On Thu, 26 Apr 2012 14:58:26 -0700, Jim Lux wrote:

> On 4/26/12 1:24 PM, Hal Murray wrote:
>>
>> albertson.chris at gmail.com said:
>>> 2) The IDE is written in Java and is portable.  It is truly identical
>>> on all platforms.  Yes it uses gcc but the end user never has to deal
>>> with gcc or even know what gcc is.  Same with saving your code, hit
>>> just puts it "some place" and keeps track of it
>>
>> Do I have to use their particular style/GUI?  Or can I drive it from
>> make, mixing in pieces I like?
>>
>> How is the documentation on the tool chain and libraries?  Are their
>> good man pages?
>>
>>
>>
>>
> 
> The Arduino IDE is NOT make compatible, as far as I know..
> 
The Arduino IDE is basically an advanced JAVA Editor , that hides avr-gcc 
for you.

The IDE part is that it knows how/where to include/look for the CPP 
libraries.

> It's not like a gcc toolchain where you have a separate compiler,
> linker, binhex, etc and utilities..

It uses a 100% standard avr-gcc toolchain as "backend" , and just creates 
the commandline call for using that.
So avr-gcc , avr-as , avr-ar , avr-objcopy etc. are used "behind the 
curtains".

For uploading the program , it uses avrdude. 
And expects a STK-500 V1 (the old protocol) bootloader to be installed in 
the chip.

Make compatible .....
Well it's a bit of a challenge to use make , as you have to tell/teach 
make about the location of the libraries.
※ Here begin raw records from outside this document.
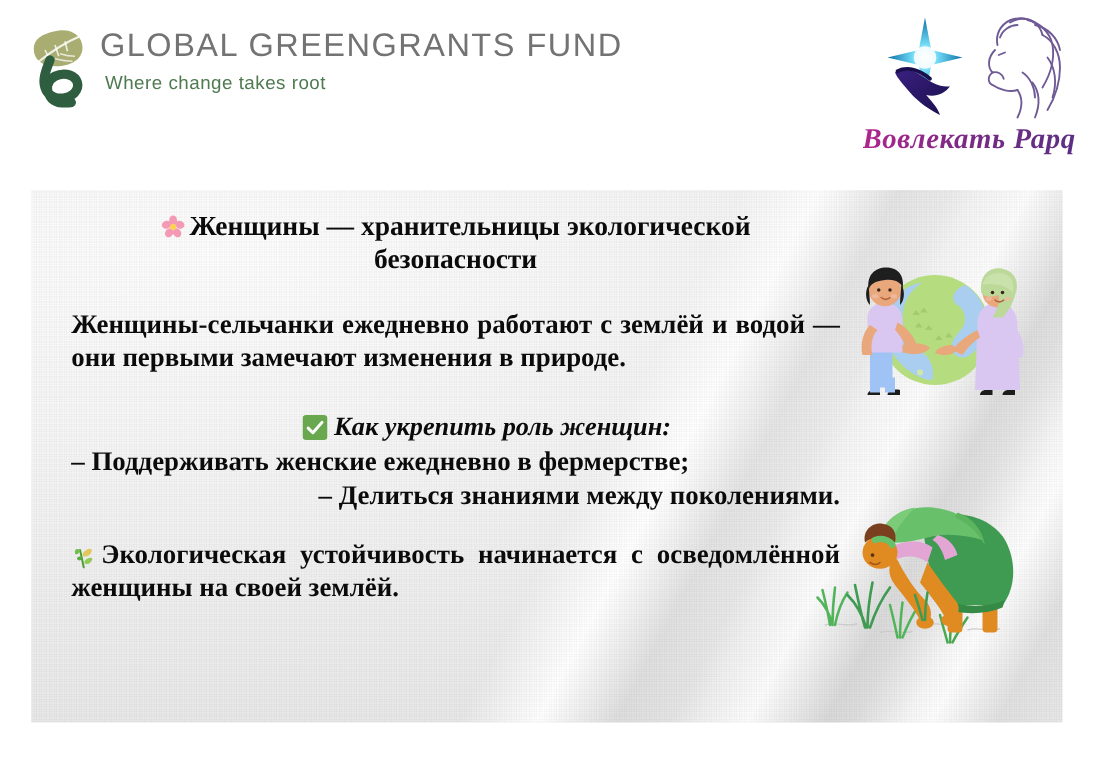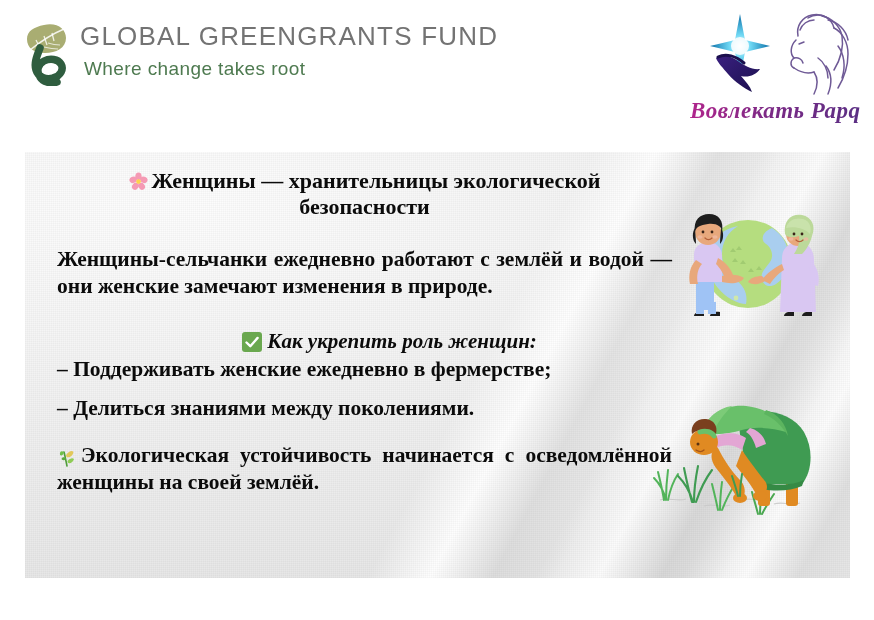"Where change takes root" .ggf-tagline { font-size: 19px -> 15px }
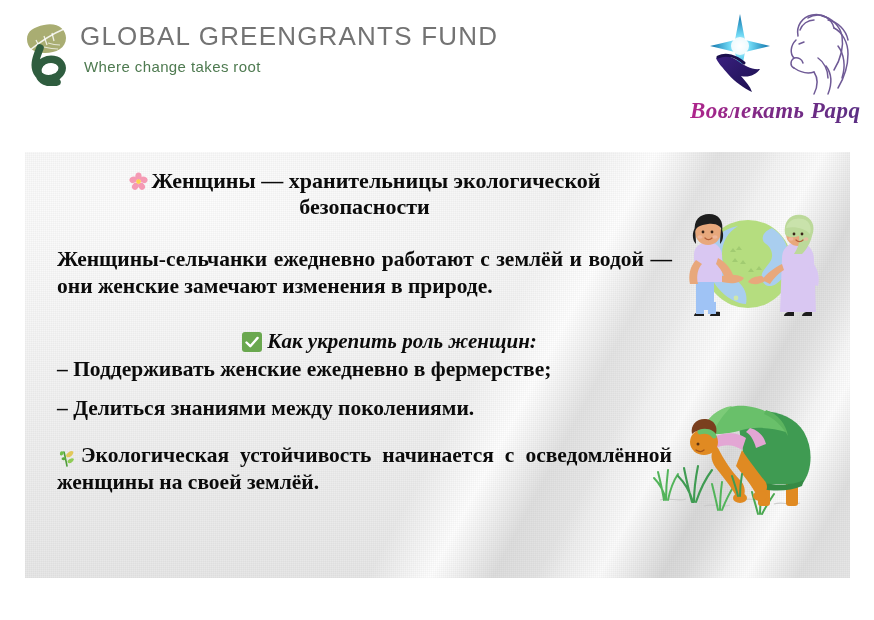"Женщины-сельчанки ежедневно работают с" p.para { text: женские -> первыми }
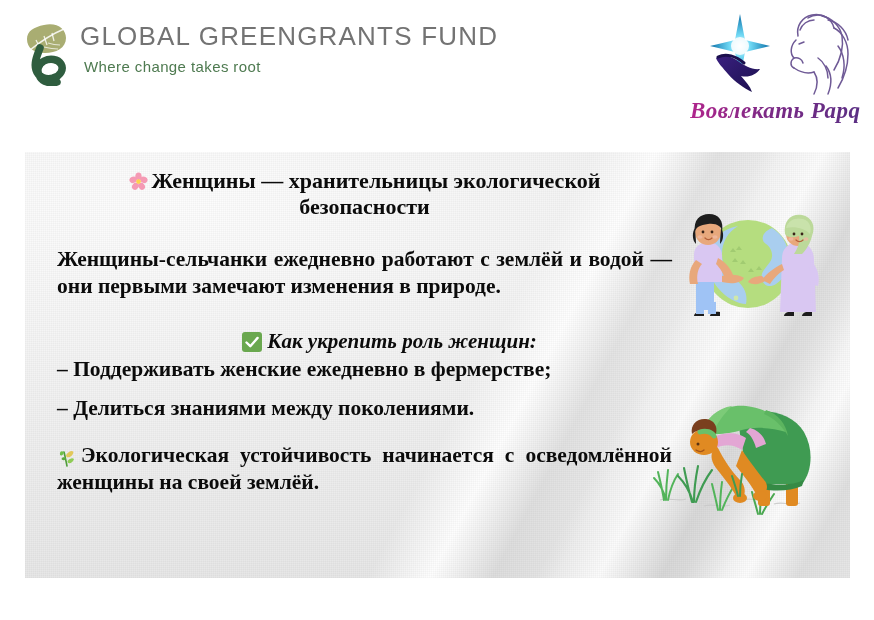"– Делиться знаниями между поколениями." .bullet.nojust { margin-top: 12px -> none; text-align: left -> right }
That the IDE java code already 
knows about .
But it's certainly possible.


As i see it : 
Arduino HW is a standard AVR microprocessor board , that can be used with 
any editor/compiler. The thing that makes the HW Arduino compatible is 
the installing of the bootloader. 
So take any ATmega328 board with a 16Mhz Xtal (The libs expect 16Mhz).
Install the bootloader , add a serial interface. 
And you have an Arduino.

The main advantage of the Arduino layout , is that anyone can walk into a 
RadioSchack and buy one. No soldering required , if one wishes that.

As there is a bootloader installed you don't need to have an AVR-ISP 
programmer , the programming is done via Serial RS-232. So all you need 
is a COM-Port/ttyxx on your pc.

The other advantage is that there are so many premade/downloadable 
libraries out there , that you can make : ie. a PID controller wo. 
knowing much about PID. And you can add a Temp sensor & a LCD wo. ever 
having opened a datasheet.

The disadvantage is that due to the "hiding/hw-abstraction layer" , the 
generated standard librarycode tends to be slow. 
But in many cases ie. a DS1820B temp sensor can only make a measurement 
every 700 ms. So who cares if the 16Mhz "was able to" query it 1000 times/
sec , in optimized C.

But absolutely nothing prevents you to , combine your own "Optimized C / 
asm" code , with the arduino libraries. And get the best from both worlds.